Tobi holte Zettel und Bleistift und begann zu schreiben:
„Liebes Christkind
ich habe dieses Jahr zu Weihnachten nur einen einzigen Wunsch.
Ich bin sicher, nur du kannst ihn erfüllen.
Bitte lass, dass Lucky wieder zu uns zurückkommt.“
Dazu zeichnete er eine Katze und daneben einen Weihnachtsbaum.
Darüber schrieb er in Großbuchstaben: GANZ DRINGEND.
Den Wunschzettel legten wir wie jedes Jahr auf das Fensterbrett. Wie jedes Jahr, war er am nächsten Tag nicht mehr da. Stattdessen, lag dort ein Stück Schokolade.
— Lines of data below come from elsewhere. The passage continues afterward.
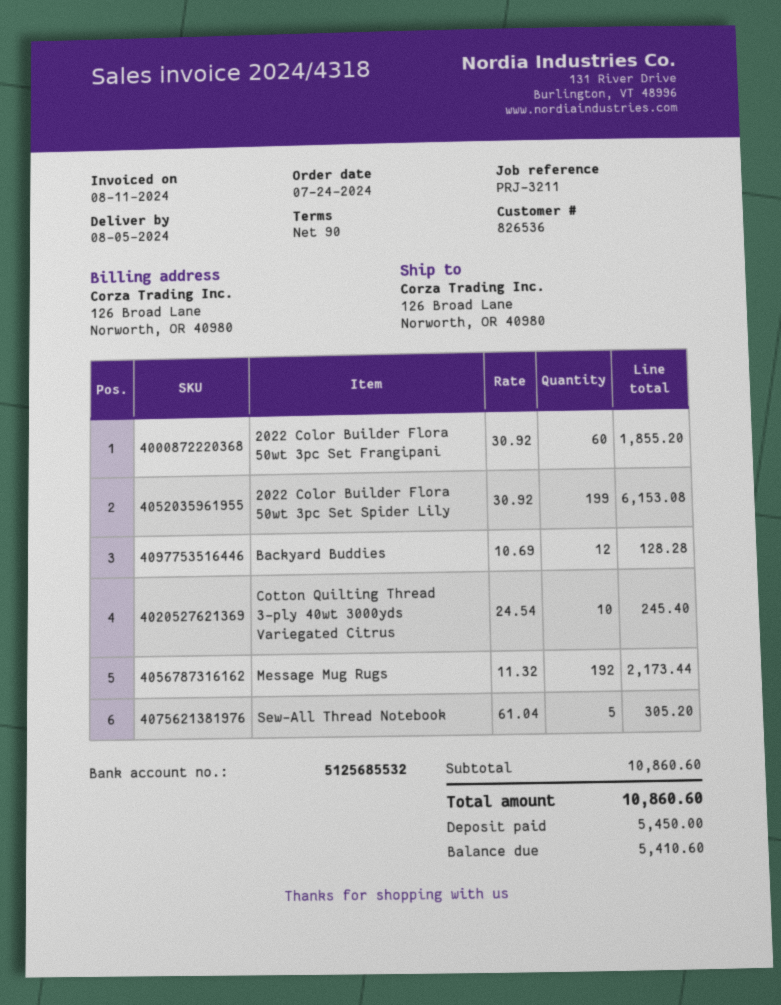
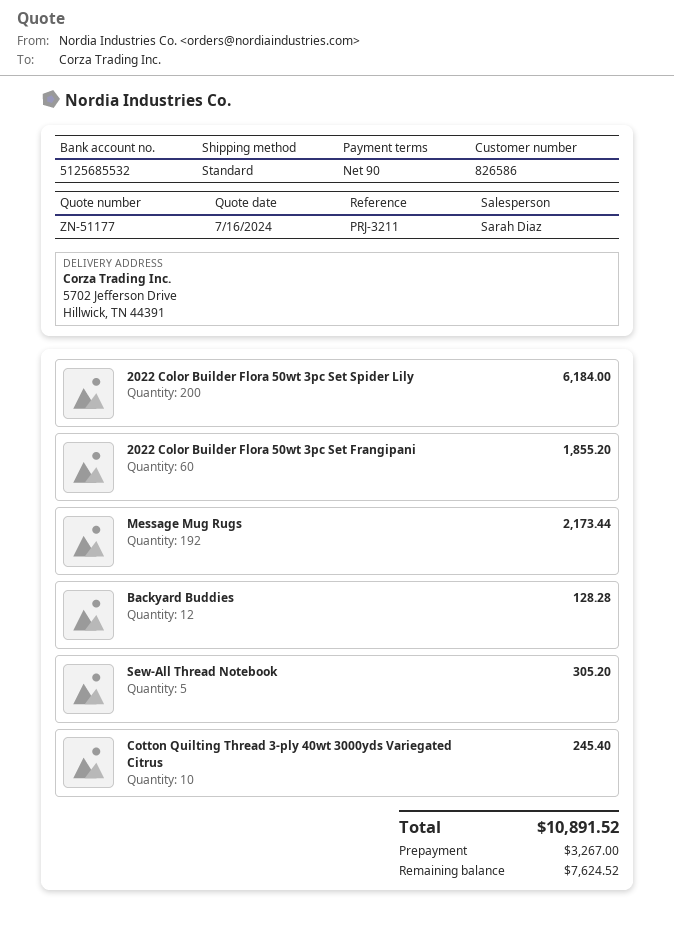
customer number: 826536 -> 826586
ship to: 126 Broad Lane, Norworth, OR 40980 -> 5702 Jefferson Drive, Hillwick, TN 44391
2022 Color Builder Flora 50wt 3pc Set Spider Lily: 199 for 6153.08 -> 200 for 6184.00
total: 10860.60 -> 10891.52
deposit: 5450.00 -> 3267.00
balance: 5410.60 -> 7624.52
Am 24. Dezember fing es am Abend an leicht zu schneien. Es war ein Weihnachtsabend wie im Bilderbuch. Wir hatten einen wunderschönen Weihnachtsbaum mit funkelnden Weihnachtsschmuck.
Die ganze Familie war da und wir sangen Lieder unter dem Weihnachtsbaum.
Aber es fühlte sich für mich nicht richtig an. Lucky fehlte.

Die liebevoll eingepackten Geschenke lagen unter dem Baum. Bereit ausgepackt zu werden.
Ich wusste, dass Lucky in keinem dieser Packerln war. Und ich wusste, dass Tobi ganz furchtbar enttäuscht sein würde.
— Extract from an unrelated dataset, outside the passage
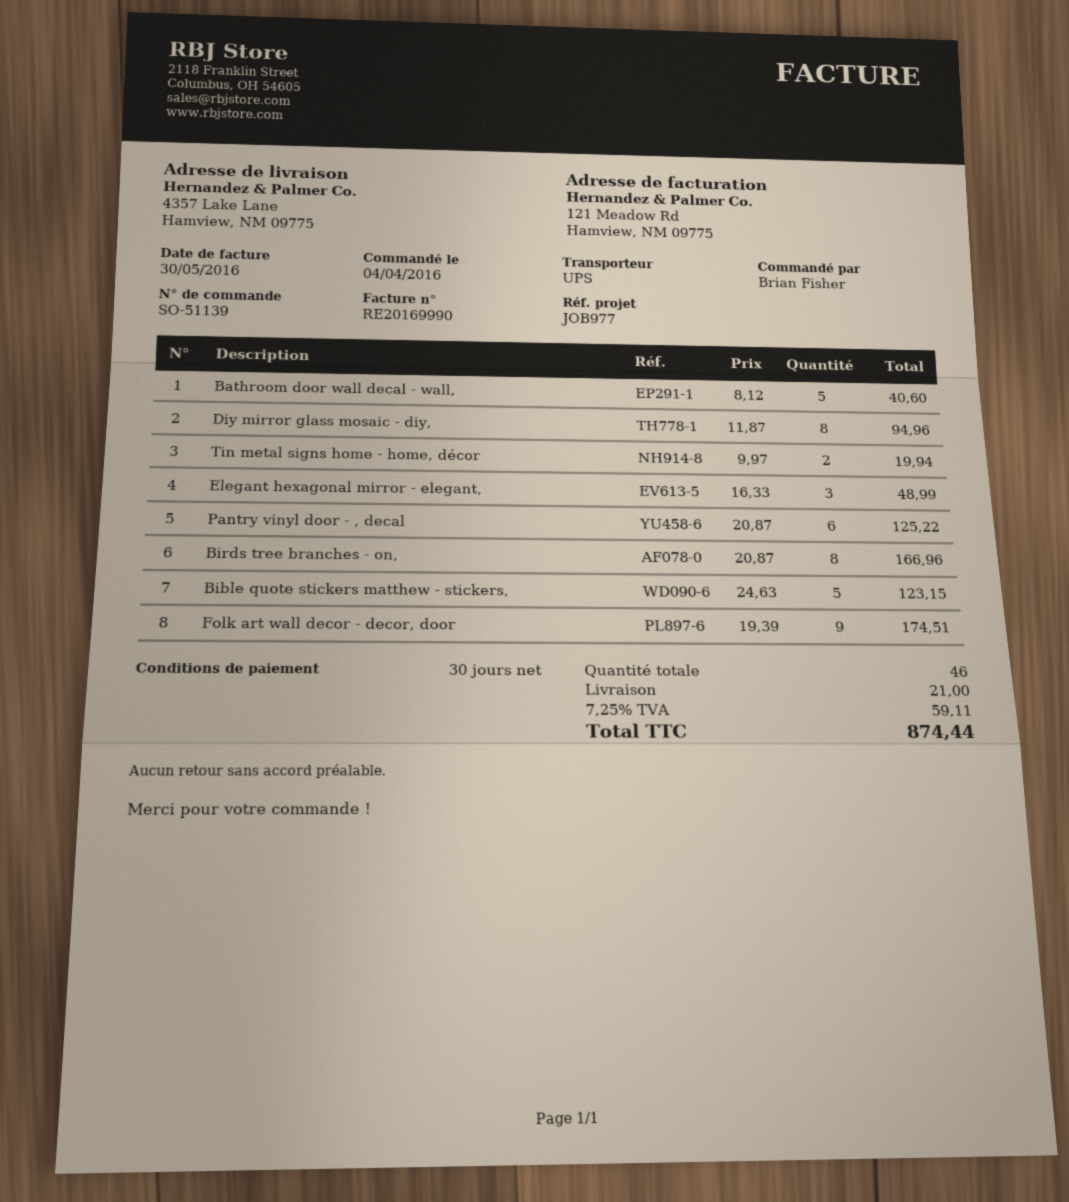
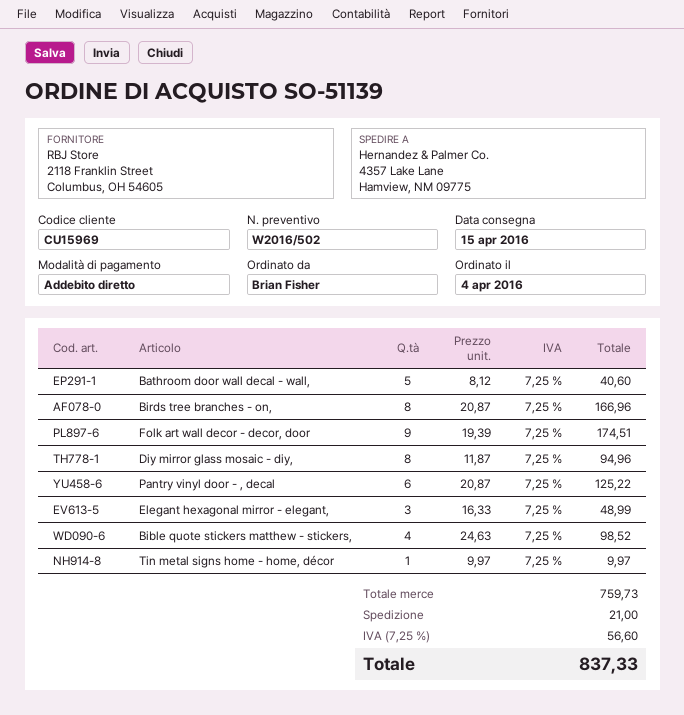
Tin metal signs home - home, décor: 2 x 9.97 = 19.94 -> 1 x 9.97 = 9.97
Bible quote stickers matthew - stickers,: 5 x 24.63 = 123.15 -> 4 x 24.63 = 98.52
tax: 7.25% = 59.11 -> 7.25% = 56.60
total: 874.44 -> 837.33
Wir verteilten die Geschenke und packten sie aus.
Bei jedem Geschenk, das ausgepackt wurde, sah ich die Erwartung meines Sohnes, dass Lucky darin sein würde und die leichte Enttäuschung, als er sah, dass es nicht so war.
Dann waren alle Packerln ausgepackt. Ich fühlte mich elend.

Tobi schaute mich an. Da war sie wieder. Diese unerschütterliche Hoffnung, die aus seinen Augen strahlte.
Er glaubte noch immer ganz fest daran.

Plötzlich veränderte sich sein Blick. Seine Augen wurden starr.
Er sprang auf und lief auf mich zu.
Nein. Er lief an mir vorbei, direkt zur Terassentür.

Ich traute meinen Augen nicht. Es war ein Wunder.
Vor der Türe saß Lucky. Er miaute und war um die Hälfte abgemagert.
Er hatte wohl die ganze Zeit im Freien gelebt und sich von Mäusen ernährt.
Mit Futter lockten wir ihn herein. Lucky schmiegte sich ganz eng an uns, als ob er uns nie wieder loslassen wollte.
Er wirkte so erleichtert, dass er endlich wieder bei uns sein konnte.
Alle saßen um ihn herum und freuten sich. Es war eine Stimmung, die man kaum beschreiben kann.
Ich schaute auf die glücklichen Gesichter meiner Familie. Wir alle hatten Tränen in den Augen und konnten es kaum glauben. Selten zuvor habe ich so starke Erleichterung, Dankbarkeit und Liebe gefühlt.

Ganz behutsam streichelte mein Sohn Lucky, der sich ganz eng an ihn kuschelte.
Er hob seinen Kopf und sagte: „Siehst du Mama, das Christkind erfüllt alle Wünsche.“

Wir Codeknacker wünschen euch allen frohe Weihnachten und viele schöne gemeinsame Erinnerungen.